An official investigation has been launched into how lavish home improvements at the prime minister’s Downing Street flat were funded.
The Electoral Commission which regulates political and electoral finance said it was satisfied that there were “reasonable grounds to suspect that an offence or offences may have occurred”. The watchdog released the bombshell statement less than an hour before Mr Johnson was due to face an onslaught from MPs at Prime Minister’s Questions.
The row centres over a luxury makeover for the PM’s official flat, which he shares with his fiancee Carrie Symonds and their baby son Wilf. There has been speculation the bill was as much as £200,000, despite the fact the prime minister only receives an annual public grant of £30,000 to spend on the flat.
No10 insists the Prime Minister footed the bill himself, however, Mr Johnson’s former chief adviser Dominic Cummings claimed the prime minister had planned to have donors “secretly pay” for the work on his flat.
Mr Johnson reportedly told aides he could not afford the revamp as costs spiralled “totally out of control”, as his fiancee was “buying gold wallpaper”. The company Soane, co-founded by Lulu Lytle and said to have been commissioned by Ms Symonds, has wallpaper on its website in “old gold” and “yellow gold”.
Mr Cummings said this had been “unethical, foolish, possibly illegal and almost certainly broke the rules on proper disclosure of political donations if conducted in the way he intended”.
Labour wants the prime minister to reveal the full amount spent and who paid in the first place. Government minister Lord True said, on Friday, 23 April: “Any costs of wider refurbishment in this year have been met by the prime minister personally”.
But money for the work was reportedly advanced to the prime minister – either as a donation or a loan – which he later paid back.
Asked whether he had ever discussed using donations to pay for refurbishments, Mr Johnson said: “If there’s anything to be said about that, any declaration to be made, that will of course be made in due course.”
If the prime minister accepted money for the refurbishment, he would be expected to make that public. Shadow Health Secretary Jonathan Ashworth has said that any contributions “should have been declared by now”.

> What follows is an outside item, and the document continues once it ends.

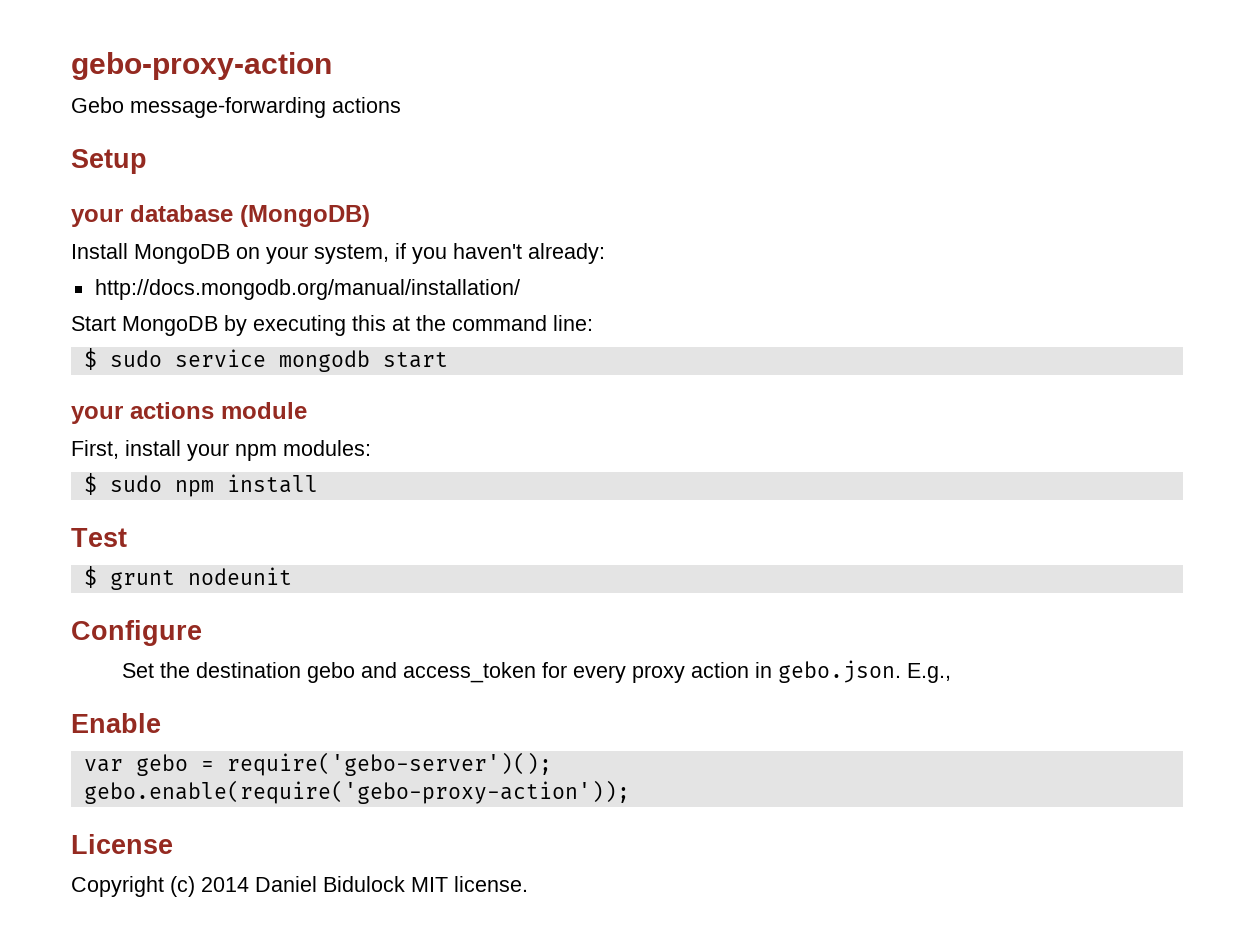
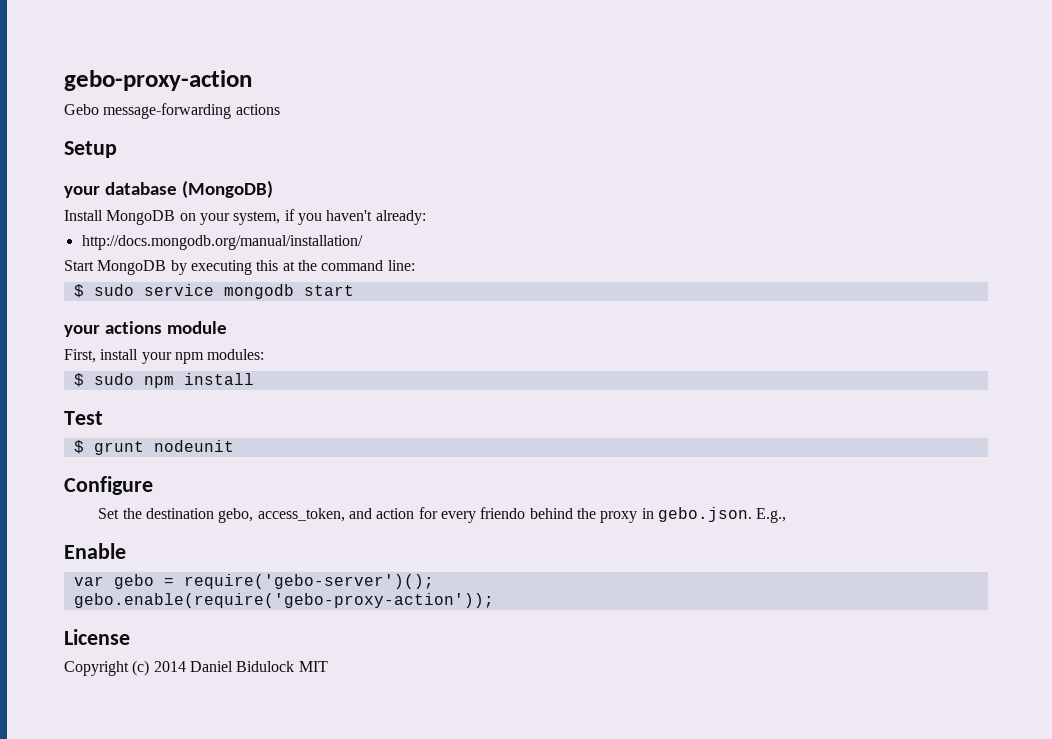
[307,662,750,683] gebo and access_token for every proxy action -> [218,507,638,523] gebo, access_token, and action for every friendo behind the proxy
[454,876,528,892] license. -> (328, 666) none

He added: “If business people have funded the upgrade of his flat then… we need to know if those business people have an interest in government policy, whether they have an interest in procuring government contracts.”
An email sent to Tory party chairman Ben Elliot in October, reported by the Mail, showed Tory, donor, Lord Brownlow said he had given £58,000 to cover payments “the party has already made”.
An Electoral Commission spokesperson said: “We have been in contact with the Conservative Party since late March and have conducted an assessment of the information they have provided to us.
“We are now satisfied that there are reasonable grounds to suspect that an offence or offences may have occurred. We will therefore continue this work as a formal investigation to establish whether this is the case.
“The investigation will determine whether any transactions relating to the works at 11 Downing Street fall within the regime regulated by the Commission and whether such funding was reported as required.”
A No10 spokesperson said on Tuesday: “Any costs of the wider refurbishment this year beyond those provided by the annual allowance have been met by the Prime Minister personally. “Conservative Party funds are not being used for this.”